TASK BRIEF » The material beneath this line should be printed exactly, with its pictures omitted.

SUPPLIED RECORDS »
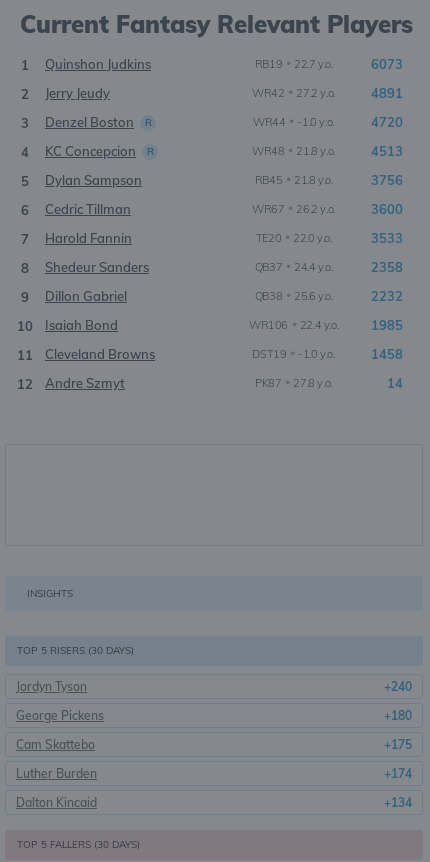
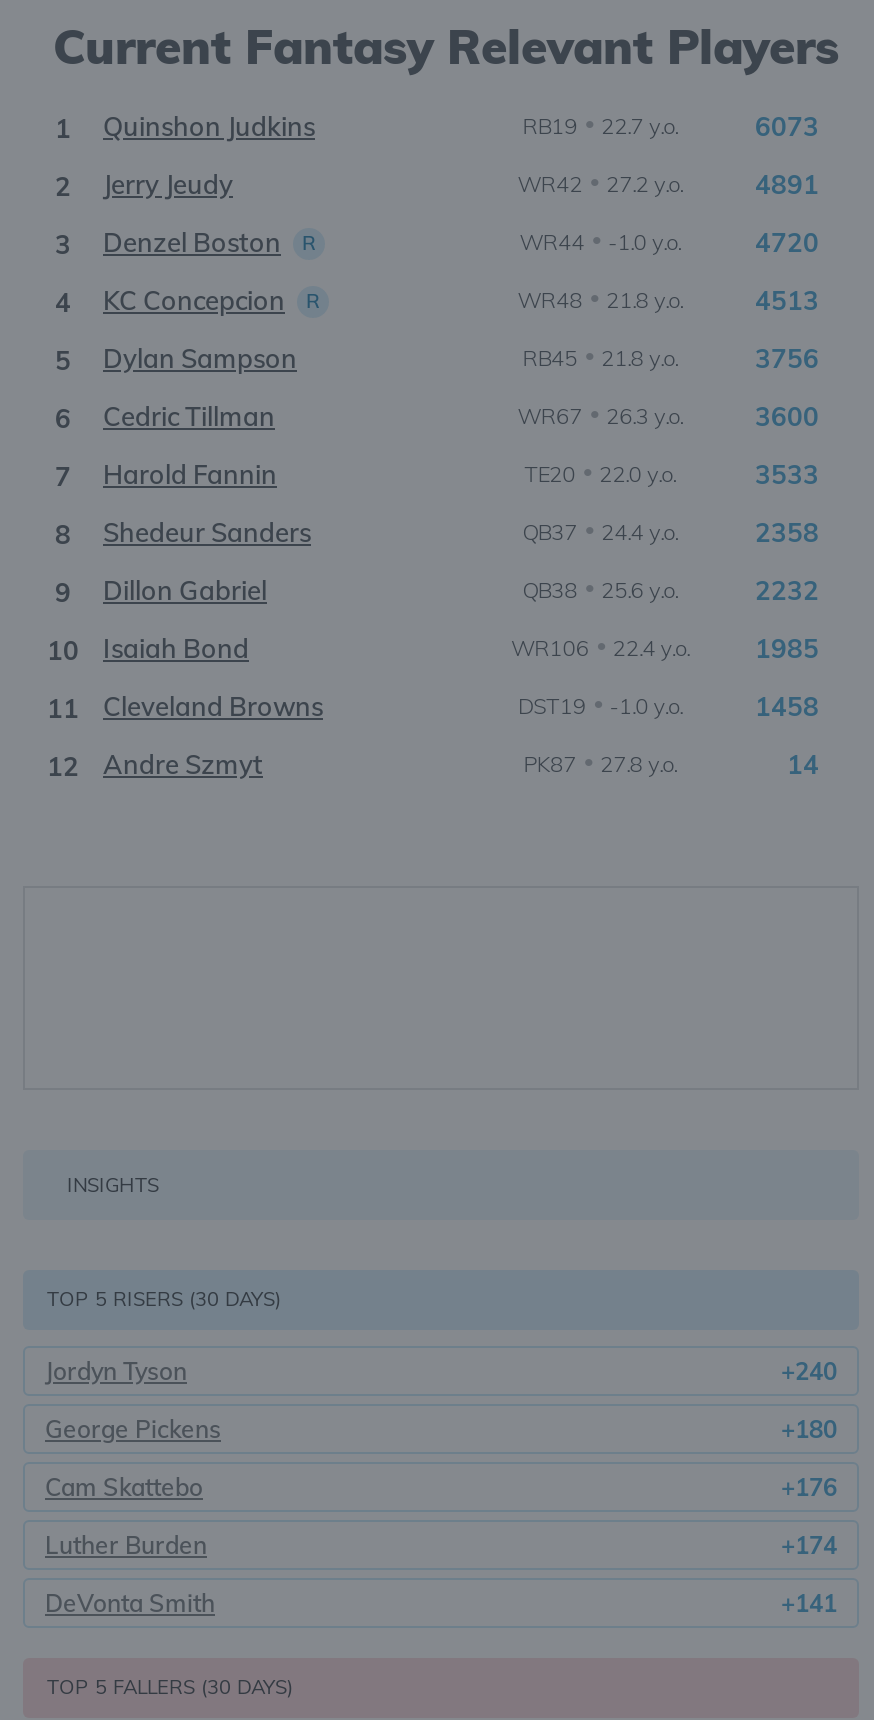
- WR67 • 26.2 y.o.
+ WR67 • 26.3 y.o.

- +175
+ +176

- Dalton Kincaid
- +134
+ DeVonta Smith
+ +141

EXERCISE RESPONSE »
- WR67 • 26.2 y.o.
+ WR67 • 26.3 y.o.

- +175
+ +176

- Dalton Kincaid
- +134
+ DeVonta Smith
+ +141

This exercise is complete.